Records drawn from a dataset:
------------------------------
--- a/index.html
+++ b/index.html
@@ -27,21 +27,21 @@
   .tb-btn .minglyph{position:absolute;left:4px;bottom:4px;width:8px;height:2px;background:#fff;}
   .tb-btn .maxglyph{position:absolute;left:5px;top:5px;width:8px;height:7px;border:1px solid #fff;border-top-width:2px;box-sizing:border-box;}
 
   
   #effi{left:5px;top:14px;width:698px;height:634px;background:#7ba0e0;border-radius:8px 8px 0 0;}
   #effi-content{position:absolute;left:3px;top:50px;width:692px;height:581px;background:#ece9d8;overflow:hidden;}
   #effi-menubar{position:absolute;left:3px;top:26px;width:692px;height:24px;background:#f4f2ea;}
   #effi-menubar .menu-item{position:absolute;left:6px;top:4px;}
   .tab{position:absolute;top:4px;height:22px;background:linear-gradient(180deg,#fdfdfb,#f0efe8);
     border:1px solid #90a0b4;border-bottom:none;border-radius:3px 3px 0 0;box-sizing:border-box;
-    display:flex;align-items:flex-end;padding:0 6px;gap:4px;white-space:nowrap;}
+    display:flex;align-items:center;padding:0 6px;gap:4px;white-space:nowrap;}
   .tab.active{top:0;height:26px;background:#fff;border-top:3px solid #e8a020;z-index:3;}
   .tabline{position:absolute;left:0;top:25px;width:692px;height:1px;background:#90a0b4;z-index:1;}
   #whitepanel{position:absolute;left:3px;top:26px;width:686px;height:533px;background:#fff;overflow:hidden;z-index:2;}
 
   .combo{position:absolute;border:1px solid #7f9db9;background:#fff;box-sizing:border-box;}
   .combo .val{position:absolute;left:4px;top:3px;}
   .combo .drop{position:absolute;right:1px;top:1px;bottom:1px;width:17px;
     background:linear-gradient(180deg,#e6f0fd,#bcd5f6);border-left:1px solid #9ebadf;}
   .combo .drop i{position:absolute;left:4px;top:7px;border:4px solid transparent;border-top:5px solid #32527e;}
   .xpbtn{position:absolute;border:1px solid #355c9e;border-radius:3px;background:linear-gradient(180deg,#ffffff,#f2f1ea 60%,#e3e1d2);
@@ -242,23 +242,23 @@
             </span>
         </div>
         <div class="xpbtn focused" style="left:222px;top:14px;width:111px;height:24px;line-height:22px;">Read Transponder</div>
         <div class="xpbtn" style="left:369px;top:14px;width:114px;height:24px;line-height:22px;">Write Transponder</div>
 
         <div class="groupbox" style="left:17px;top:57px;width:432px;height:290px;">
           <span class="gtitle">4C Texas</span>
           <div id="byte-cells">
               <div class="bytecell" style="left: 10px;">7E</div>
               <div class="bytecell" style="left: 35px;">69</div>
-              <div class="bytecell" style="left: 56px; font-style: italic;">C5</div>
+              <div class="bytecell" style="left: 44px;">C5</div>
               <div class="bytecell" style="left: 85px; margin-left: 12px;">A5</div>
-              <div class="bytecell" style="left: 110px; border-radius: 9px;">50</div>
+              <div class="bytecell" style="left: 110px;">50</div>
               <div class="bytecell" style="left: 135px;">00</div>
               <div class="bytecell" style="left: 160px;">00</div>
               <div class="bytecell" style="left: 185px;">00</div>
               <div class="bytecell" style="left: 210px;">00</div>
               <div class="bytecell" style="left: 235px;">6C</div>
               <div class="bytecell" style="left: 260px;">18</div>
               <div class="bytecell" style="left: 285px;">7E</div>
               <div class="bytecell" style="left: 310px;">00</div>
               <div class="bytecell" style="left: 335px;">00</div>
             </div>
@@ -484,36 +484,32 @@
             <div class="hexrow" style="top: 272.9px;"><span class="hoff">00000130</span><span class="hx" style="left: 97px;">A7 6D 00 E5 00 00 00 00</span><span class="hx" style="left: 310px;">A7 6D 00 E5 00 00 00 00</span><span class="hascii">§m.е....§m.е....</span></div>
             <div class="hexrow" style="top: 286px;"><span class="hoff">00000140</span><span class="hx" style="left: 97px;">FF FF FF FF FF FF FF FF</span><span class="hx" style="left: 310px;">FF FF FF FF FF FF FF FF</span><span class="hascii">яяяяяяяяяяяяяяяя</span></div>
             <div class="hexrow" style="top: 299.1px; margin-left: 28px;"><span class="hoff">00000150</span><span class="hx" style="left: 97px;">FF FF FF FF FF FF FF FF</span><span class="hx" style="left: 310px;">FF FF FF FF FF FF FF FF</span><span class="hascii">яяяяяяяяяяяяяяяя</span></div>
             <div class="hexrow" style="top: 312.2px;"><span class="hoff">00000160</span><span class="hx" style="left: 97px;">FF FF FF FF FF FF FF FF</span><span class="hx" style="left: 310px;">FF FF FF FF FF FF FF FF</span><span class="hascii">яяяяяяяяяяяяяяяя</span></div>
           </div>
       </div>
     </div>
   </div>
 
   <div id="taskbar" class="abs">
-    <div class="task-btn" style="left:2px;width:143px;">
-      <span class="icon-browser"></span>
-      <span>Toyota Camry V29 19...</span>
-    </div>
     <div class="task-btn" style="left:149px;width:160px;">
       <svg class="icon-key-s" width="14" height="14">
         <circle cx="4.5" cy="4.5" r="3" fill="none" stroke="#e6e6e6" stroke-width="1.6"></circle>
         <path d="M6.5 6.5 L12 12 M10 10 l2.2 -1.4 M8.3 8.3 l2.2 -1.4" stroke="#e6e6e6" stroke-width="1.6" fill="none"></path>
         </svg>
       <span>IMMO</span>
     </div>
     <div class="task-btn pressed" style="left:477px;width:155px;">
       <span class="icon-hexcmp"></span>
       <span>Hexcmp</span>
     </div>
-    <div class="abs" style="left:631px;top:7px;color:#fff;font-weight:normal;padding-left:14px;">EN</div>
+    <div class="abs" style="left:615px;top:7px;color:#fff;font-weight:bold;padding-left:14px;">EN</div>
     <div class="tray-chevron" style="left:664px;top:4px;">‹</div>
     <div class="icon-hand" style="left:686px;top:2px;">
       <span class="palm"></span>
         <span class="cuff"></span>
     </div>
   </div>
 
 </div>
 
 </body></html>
------------------------------
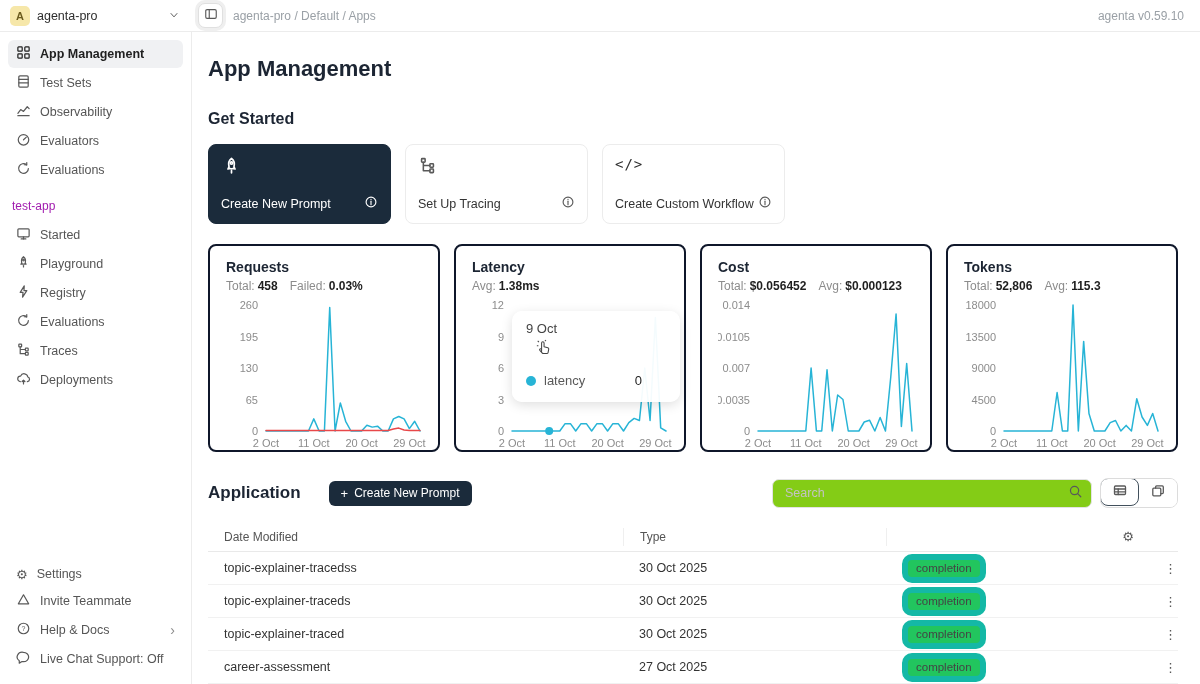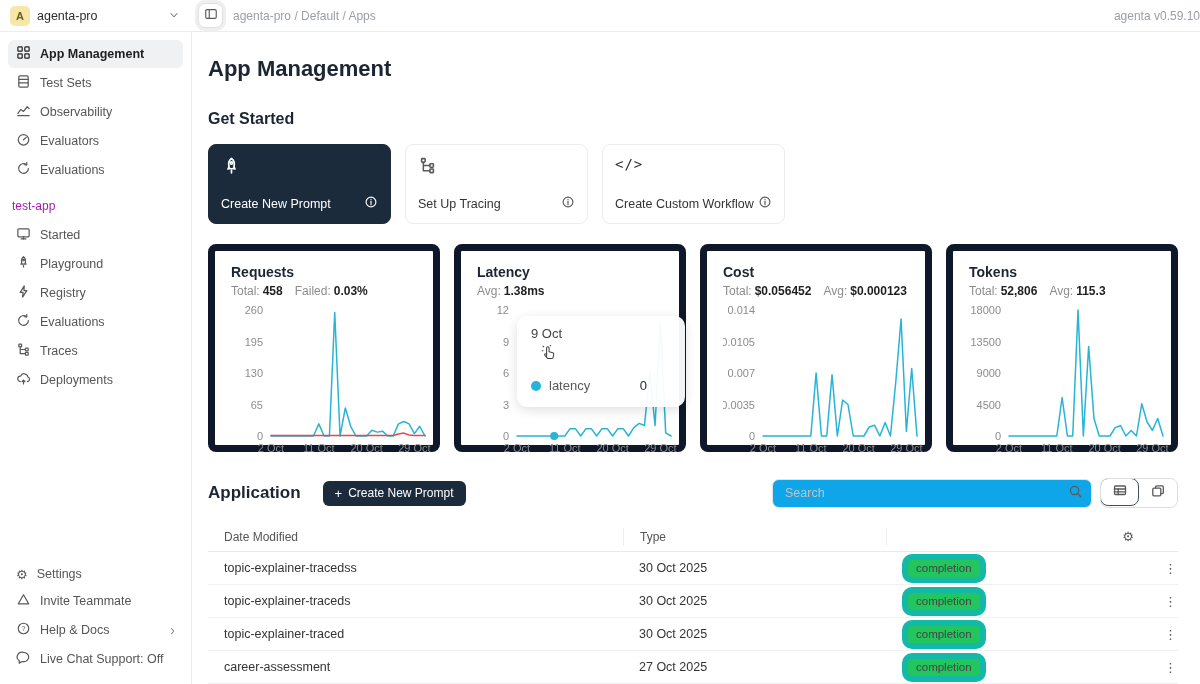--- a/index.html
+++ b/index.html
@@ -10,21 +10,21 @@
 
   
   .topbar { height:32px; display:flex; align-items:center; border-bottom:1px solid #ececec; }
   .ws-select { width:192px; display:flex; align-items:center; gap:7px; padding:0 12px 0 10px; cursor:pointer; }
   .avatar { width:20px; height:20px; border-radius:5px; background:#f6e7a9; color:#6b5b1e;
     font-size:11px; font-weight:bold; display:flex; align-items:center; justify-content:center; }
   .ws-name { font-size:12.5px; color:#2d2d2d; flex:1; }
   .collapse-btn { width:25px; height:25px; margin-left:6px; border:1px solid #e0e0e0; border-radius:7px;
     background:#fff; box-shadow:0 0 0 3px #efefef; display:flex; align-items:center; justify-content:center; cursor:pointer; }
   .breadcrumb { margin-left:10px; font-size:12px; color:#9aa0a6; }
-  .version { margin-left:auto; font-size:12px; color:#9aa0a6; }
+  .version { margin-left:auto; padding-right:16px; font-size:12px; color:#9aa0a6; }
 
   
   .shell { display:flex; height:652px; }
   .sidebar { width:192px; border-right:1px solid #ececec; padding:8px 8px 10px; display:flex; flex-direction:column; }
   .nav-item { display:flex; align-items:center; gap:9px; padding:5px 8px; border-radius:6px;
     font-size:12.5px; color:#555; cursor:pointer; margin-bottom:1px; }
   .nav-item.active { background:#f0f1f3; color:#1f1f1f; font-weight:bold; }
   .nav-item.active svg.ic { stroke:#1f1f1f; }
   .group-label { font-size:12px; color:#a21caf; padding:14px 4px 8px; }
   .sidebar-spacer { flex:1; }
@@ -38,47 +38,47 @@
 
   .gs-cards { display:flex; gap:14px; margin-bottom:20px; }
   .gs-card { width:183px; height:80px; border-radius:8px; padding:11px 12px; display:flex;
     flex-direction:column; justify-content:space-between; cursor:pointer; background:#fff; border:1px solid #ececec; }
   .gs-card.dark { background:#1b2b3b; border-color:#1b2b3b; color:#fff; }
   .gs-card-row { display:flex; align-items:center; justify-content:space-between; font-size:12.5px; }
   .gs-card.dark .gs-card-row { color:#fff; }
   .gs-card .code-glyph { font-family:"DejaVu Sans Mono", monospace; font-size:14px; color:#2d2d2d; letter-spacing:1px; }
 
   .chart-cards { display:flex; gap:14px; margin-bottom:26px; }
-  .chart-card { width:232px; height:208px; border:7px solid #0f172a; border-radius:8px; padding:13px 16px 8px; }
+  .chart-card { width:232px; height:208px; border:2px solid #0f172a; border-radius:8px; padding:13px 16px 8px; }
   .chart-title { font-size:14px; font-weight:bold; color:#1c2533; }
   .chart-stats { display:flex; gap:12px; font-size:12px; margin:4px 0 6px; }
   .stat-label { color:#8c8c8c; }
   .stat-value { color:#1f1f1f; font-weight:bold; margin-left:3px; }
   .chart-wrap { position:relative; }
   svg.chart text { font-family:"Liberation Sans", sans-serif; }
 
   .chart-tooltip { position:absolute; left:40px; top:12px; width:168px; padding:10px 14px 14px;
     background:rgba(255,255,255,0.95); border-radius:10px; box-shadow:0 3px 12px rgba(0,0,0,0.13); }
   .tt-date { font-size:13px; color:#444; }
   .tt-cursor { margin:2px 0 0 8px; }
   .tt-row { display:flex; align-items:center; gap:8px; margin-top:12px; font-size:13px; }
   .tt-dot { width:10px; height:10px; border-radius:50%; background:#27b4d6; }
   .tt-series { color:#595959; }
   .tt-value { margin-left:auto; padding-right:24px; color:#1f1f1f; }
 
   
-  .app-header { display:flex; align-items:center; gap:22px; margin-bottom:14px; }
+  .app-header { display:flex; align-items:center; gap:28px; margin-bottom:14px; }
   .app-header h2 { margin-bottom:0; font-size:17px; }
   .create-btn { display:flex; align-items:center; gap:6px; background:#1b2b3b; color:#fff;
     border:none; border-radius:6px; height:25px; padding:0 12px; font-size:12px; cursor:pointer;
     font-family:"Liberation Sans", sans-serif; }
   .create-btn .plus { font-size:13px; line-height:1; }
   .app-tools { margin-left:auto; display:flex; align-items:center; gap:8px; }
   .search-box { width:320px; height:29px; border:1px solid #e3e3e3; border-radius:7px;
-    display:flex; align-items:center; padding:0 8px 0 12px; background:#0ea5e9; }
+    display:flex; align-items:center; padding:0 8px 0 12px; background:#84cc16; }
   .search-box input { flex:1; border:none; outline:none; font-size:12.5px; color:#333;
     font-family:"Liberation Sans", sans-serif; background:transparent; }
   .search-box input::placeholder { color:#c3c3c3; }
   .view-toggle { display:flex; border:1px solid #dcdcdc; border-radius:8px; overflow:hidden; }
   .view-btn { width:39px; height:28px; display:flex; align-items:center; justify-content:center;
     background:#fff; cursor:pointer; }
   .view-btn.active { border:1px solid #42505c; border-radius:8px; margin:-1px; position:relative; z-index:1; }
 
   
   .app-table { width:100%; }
------------------------------
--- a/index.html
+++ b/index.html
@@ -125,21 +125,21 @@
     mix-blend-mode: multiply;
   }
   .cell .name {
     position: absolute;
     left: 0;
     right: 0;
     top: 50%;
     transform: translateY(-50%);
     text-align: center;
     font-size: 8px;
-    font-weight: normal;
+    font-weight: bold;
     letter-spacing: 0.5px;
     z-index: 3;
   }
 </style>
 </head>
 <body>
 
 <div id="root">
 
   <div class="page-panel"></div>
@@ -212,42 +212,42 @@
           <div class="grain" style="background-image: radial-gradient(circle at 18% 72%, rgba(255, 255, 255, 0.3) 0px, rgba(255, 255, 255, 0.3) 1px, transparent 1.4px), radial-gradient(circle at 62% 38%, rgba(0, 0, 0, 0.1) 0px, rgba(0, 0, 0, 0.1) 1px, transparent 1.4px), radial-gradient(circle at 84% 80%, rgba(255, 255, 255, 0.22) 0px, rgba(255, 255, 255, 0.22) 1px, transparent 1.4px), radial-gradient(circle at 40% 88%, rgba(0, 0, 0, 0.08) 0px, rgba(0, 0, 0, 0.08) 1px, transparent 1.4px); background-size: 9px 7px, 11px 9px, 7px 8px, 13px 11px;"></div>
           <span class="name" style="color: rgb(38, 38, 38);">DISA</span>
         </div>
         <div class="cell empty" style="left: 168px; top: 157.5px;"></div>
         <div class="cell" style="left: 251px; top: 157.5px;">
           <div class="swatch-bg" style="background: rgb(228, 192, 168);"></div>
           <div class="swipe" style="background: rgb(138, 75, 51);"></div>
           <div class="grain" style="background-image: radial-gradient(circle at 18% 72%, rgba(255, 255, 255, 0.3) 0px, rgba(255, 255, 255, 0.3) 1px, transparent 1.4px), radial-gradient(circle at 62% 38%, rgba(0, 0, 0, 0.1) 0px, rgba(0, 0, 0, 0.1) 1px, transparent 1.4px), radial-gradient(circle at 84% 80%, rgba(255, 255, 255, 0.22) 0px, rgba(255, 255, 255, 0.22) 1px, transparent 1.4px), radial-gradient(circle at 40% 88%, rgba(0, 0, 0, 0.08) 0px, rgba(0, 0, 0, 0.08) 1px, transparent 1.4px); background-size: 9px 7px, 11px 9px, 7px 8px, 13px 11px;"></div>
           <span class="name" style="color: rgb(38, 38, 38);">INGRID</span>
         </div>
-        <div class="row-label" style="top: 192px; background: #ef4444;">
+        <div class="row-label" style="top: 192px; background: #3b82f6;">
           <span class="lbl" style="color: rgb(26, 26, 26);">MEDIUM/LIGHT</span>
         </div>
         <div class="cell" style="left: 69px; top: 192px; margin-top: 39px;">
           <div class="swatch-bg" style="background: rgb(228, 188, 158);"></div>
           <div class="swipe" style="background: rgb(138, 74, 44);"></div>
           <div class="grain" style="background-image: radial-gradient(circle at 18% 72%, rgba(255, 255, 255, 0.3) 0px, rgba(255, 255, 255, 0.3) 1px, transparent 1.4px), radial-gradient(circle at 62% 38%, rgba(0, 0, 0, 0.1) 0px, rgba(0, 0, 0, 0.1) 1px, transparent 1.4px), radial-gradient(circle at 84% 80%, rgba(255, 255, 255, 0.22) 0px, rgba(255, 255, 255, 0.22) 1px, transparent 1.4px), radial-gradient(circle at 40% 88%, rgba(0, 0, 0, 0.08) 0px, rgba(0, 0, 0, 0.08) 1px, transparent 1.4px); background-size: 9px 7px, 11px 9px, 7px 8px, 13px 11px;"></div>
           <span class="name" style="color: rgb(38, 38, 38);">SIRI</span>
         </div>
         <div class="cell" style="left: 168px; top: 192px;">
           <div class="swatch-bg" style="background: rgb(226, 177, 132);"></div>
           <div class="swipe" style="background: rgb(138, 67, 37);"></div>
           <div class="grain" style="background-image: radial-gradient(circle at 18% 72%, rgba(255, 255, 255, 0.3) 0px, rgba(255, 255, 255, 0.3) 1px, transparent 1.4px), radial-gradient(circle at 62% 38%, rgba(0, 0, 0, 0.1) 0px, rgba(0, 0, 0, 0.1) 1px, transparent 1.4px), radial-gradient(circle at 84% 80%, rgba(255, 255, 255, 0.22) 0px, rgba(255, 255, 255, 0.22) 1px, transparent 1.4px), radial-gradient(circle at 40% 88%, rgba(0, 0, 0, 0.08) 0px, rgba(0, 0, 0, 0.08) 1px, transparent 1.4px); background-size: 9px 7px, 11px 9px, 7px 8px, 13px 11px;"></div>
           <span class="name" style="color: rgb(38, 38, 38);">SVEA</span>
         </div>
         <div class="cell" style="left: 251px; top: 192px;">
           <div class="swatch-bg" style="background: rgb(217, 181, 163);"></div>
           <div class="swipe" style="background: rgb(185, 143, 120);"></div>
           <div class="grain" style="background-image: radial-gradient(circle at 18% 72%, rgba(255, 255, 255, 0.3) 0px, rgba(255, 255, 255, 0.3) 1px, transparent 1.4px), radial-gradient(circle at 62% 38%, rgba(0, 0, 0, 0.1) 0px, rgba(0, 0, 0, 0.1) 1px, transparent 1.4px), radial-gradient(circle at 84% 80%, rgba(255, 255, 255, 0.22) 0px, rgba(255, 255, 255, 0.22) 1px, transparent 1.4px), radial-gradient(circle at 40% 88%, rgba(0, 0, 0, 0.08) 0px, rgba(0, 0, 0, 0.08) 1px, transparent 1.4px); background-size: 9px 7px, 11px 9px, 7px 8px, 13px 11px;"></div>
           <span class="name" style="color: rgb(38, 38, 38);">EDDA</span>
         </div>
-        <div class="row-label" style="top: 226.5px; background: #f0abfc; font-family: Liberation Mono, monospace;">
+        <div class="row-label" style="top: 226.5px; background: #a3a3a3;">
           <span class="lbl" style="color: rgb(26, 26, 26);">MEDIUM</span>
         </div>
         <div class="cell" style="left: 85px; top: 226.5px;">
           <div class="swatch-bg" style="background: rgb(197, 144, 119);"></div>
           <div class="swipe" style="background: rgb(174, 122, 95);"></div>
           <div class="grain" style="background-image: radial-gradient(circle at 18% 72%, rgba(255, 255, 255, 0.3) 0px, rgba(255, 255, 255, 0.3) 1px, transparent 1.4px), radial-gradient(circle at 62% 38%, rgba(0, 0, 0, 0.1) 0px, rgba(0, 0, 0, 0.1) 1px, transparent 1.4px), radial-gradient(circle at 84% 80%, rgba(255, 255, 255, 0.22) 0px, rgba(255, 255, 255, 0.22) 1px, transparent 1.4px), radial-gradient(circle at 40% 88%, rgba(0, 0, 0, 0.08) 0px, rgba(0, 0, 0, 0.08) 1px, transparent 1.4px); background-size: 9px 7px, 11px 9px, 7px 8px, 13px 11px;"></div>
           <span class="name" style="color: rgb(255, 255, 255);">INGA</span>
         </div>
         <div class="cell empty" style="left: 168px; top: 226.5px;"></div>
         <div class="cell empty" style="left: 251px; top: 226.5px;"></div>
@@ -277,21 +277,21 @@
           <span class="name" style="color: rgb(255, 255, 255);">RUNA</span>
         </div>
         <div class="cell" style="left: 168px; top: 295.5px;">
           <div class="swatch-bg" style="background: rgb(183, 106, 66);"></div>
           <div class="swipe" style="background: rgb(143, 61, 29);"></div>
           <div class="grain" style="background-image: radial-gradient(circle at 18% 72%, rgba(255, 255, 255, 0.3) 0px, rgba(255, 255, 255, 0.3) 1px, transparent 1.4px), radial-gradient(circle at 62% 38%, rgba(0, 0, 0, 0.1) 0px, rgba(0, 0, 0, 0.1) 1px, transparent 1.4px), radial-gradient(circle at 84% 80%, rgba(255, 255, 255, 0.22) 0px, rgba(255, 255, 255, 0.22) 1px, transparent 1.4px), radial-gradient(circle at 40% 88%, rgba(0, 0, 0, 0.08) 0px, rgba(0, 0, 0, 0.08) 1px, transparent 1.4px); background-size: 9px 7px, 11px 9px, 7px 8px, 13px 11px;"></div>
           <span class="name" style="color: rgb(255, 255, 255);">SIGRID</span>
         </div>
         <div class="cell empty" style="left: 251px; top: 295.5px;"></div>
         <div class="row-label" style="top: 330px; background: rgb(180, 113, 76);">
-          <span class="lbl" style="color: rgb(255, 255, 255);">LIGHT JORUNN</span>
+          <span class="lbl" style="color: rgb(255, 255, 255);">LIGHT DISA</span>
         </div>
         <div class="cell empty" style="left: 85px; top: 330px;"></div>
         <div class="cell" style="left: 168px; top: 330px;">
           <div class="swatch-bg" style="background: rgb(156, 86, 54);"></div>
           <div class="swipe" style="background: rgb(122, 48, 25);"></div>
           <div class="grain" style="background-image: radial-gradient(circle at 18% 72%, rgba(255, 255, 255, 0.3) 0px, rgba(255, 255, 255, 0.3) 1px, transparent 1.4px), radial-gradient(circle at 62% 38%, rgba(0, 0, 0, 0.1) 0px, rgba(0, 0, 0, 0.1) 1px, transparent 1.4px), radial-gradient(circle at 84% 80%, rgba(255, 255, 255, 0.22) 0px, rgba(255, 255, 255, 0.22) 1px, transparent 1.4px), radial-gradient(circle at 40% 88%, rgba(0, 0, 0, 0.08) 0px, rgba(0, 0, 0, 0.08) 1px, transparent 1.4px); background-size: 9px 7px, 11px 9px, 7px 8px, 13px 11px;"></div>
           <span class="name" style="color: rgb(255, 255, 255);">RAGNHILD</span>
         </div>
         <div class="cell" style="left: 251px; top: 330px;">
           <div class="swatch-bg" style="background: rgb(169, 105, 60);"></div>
------------------------------
**WHAT YOU WILL DO**: In the entries above, find the line holding "outline:none; font-size:12.5px; color:#333;" and the line holding "display:flex; border:1px solid"; print both of them and every line between, exactly, and nothing else.

**RESULT BELOW**:
   .search-box input { flex:1; border:none; outline:none; font-size:12.5px; color:#333;
     font-family:"Liberation Sans", sans-serif; background:transparent; }
   .search-box input::placeholder { color:#c3c3c3; }
   .view-toggle { display:flex; border:1px solid #dcdcdc; border-radius:8px; overflow:hidden; }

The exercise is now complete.